Here are some records; copy every line that holds the word "Glory".

Segment Start: Record set

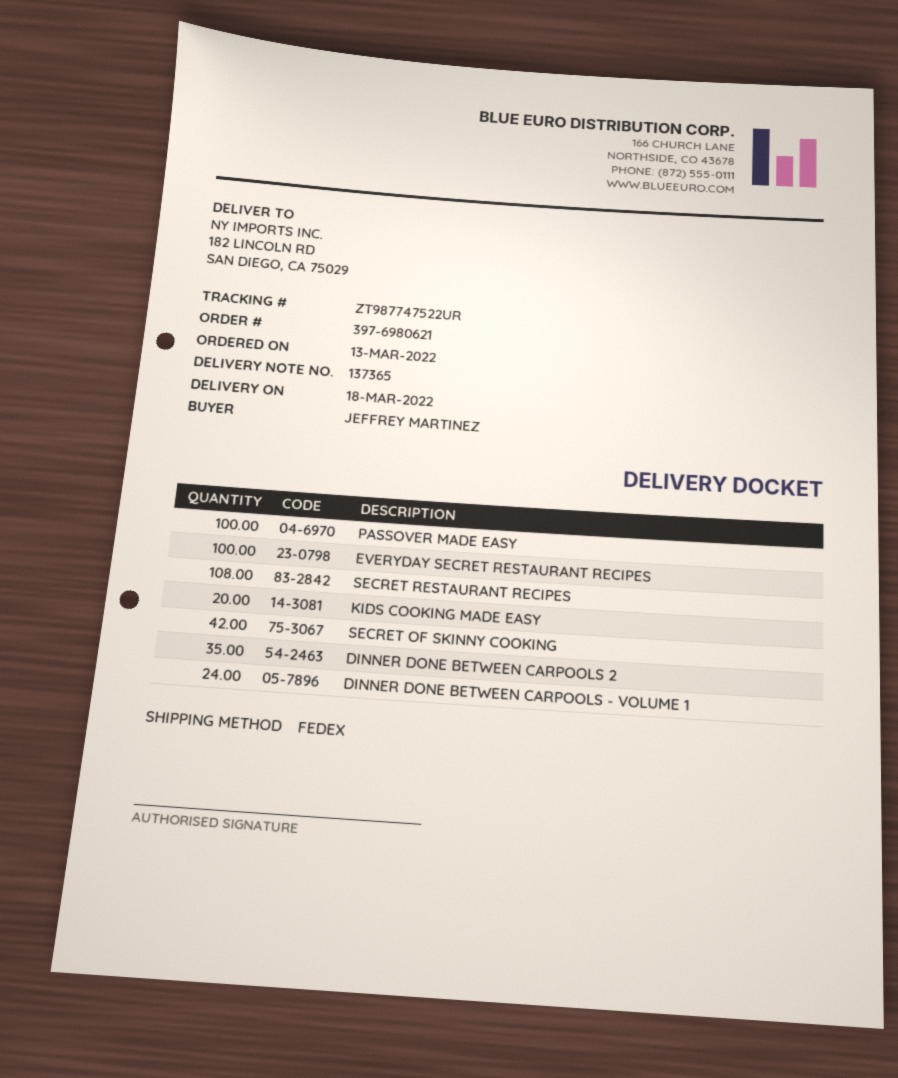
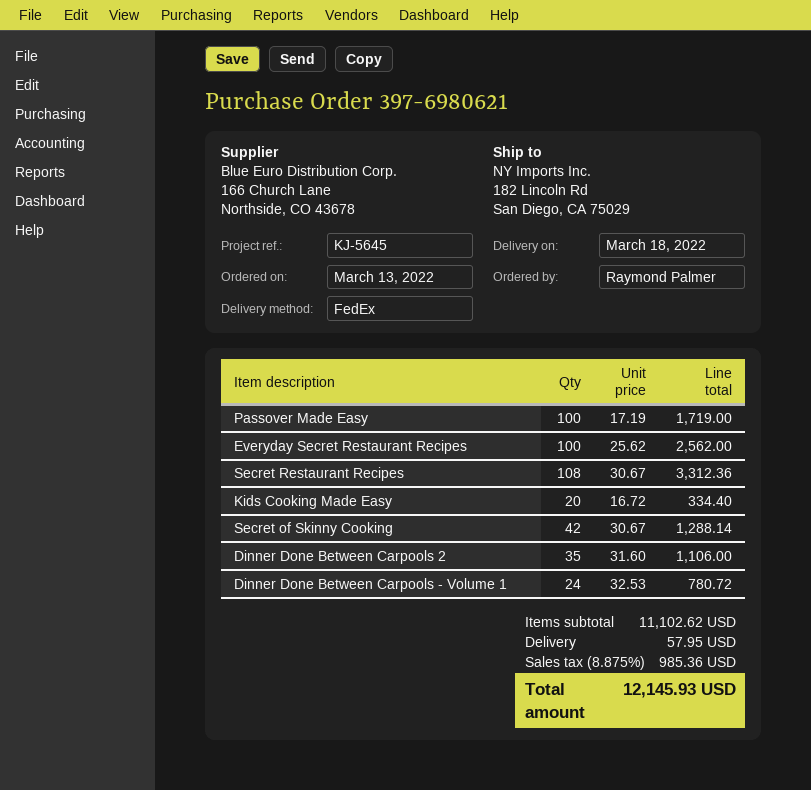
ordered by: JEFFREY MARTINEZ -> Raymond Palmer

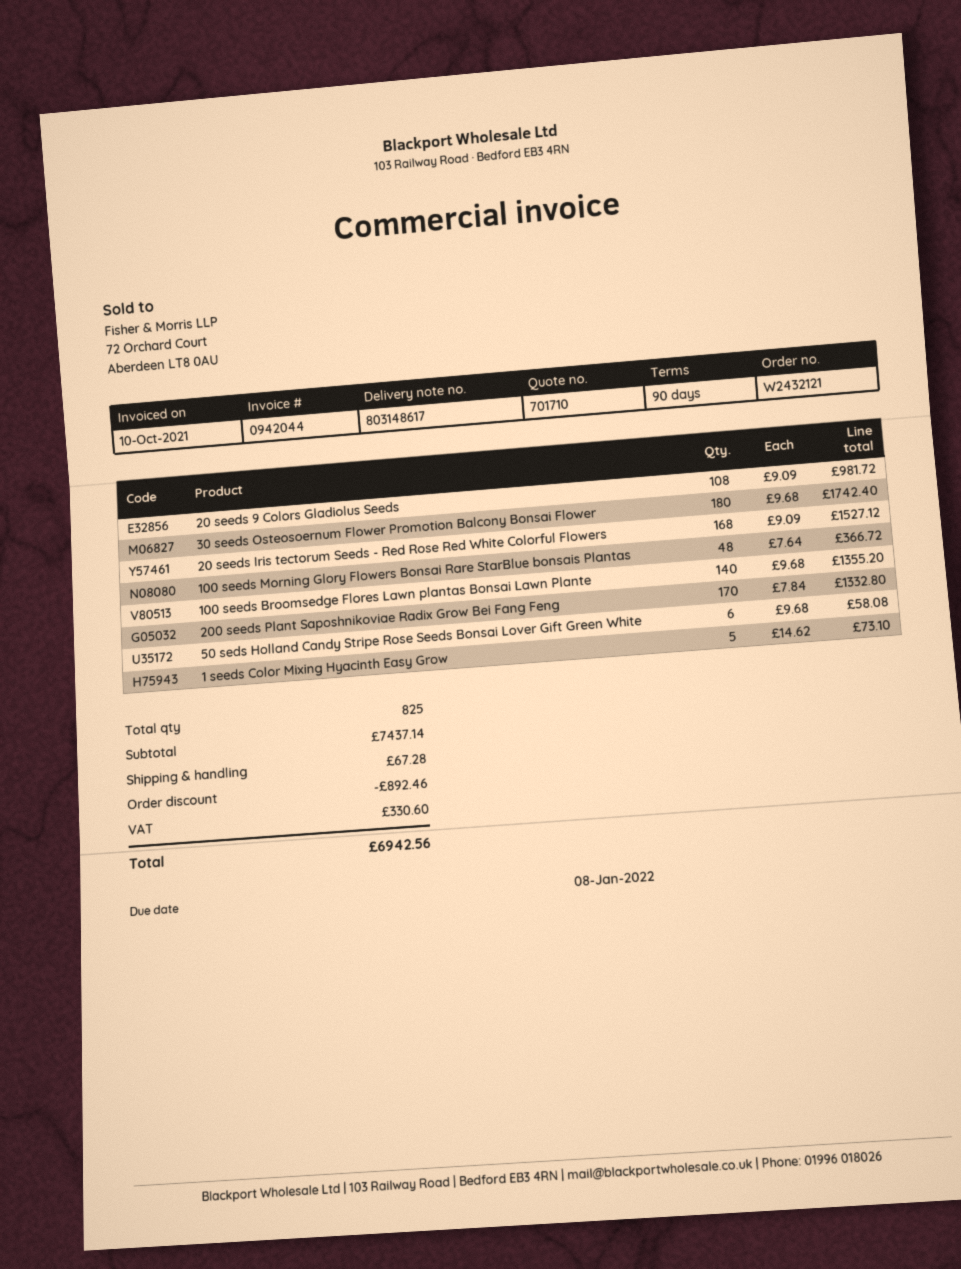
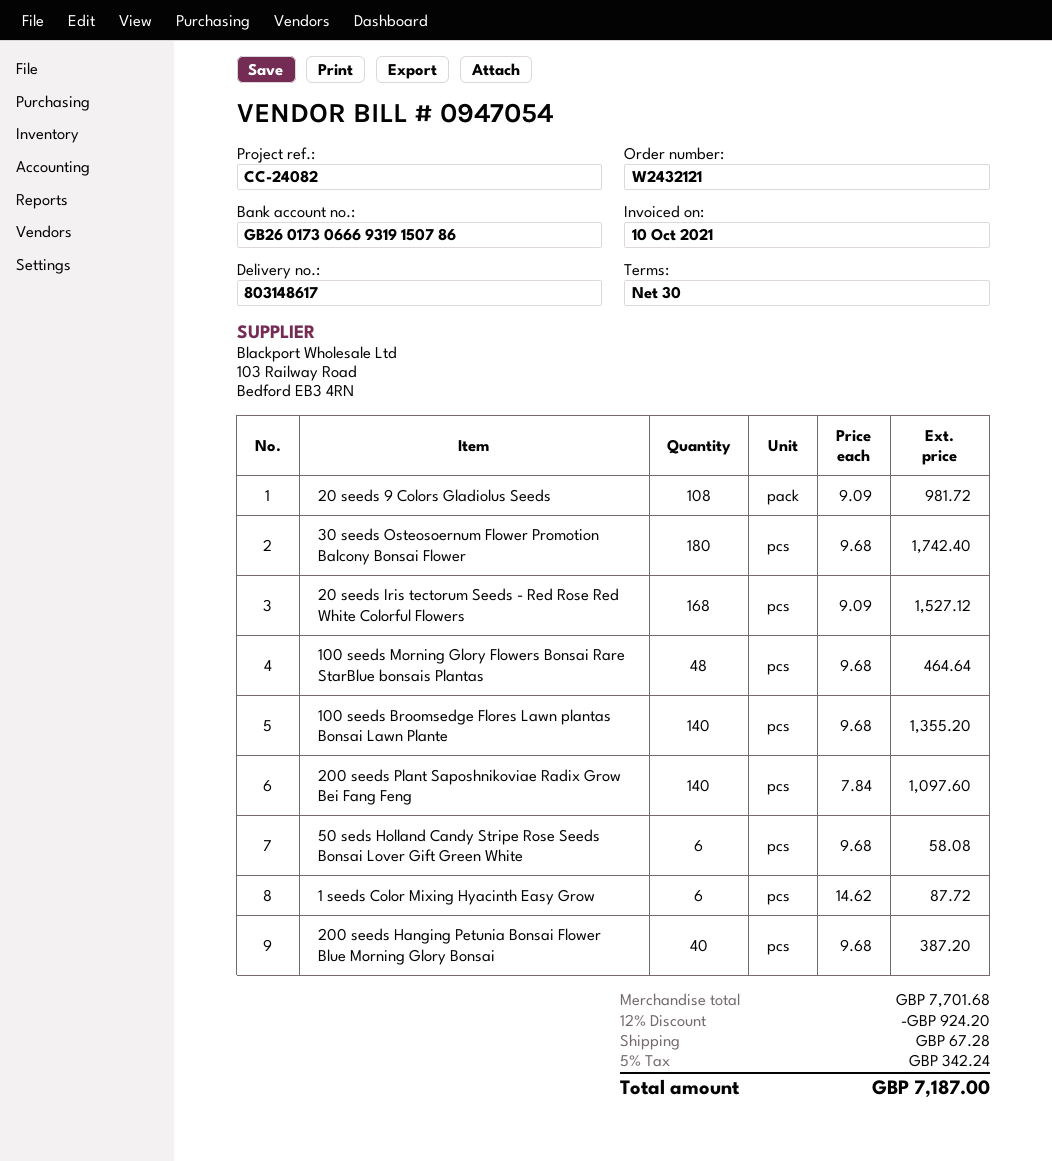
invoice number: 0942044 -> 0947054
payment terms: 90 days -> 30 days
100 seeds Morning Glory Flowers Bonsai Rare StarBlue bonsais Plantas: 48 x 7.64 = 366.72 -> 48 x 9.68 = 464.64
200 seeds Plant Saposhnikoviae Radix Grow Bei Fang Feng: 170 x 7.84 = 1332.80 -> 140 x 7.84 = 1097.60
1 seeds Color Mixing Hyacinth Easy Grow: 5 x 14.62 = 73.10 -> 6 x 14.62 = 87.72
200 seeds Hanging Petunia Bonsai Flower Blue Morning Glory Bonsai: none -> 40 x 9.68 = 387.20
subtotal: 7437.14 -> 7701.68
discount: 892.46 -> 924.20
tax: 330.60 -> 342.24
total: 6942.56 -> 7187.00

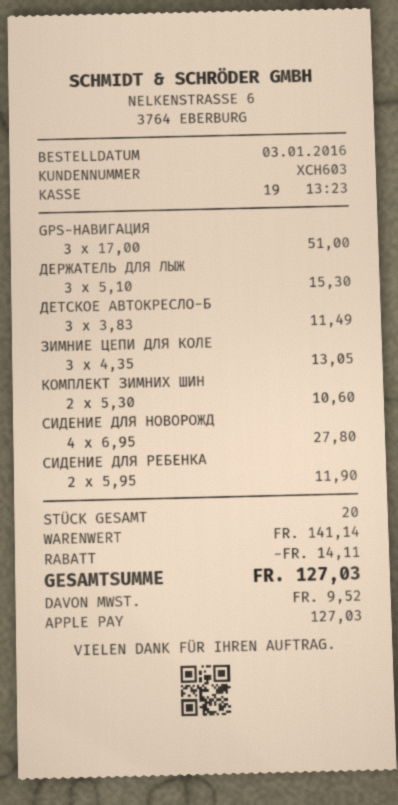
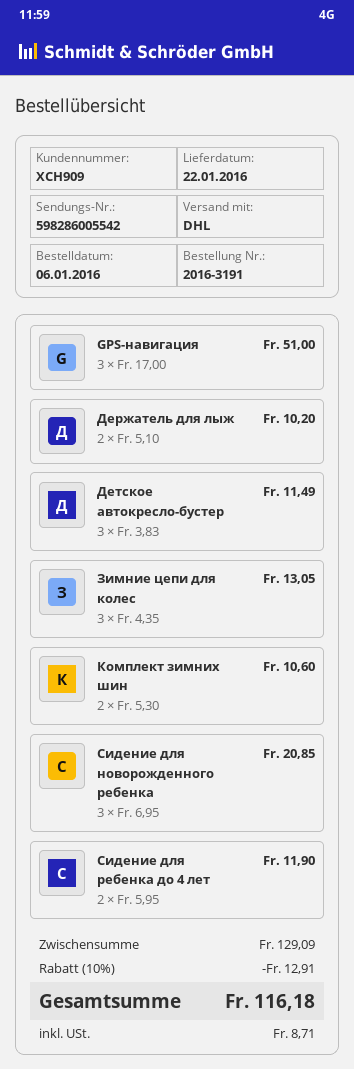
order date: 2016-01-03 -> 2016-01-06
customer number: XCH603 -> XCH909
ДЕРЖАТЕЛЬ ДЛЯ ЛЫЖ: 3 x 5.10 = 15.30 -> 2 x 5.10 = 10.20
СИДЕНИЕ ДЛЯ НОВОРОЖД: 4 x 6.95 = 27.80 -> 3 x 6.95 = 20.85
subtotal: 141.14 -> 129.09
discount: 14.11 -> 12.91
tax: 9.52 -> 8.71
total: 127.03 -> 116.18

Segment End: Record set

_Output for this exercise_
100 seeds Morning Glory Flowers Bonsai Rare StarBlue bonsais Plantas: 48 x 7.64 = 366.72 -> 48 x 9.68 = 464.64
200 seeds Hanging Petunia Bonsai Flower Blue Morning Glory Bonsai: none -> 40 x 9.68 = 387.20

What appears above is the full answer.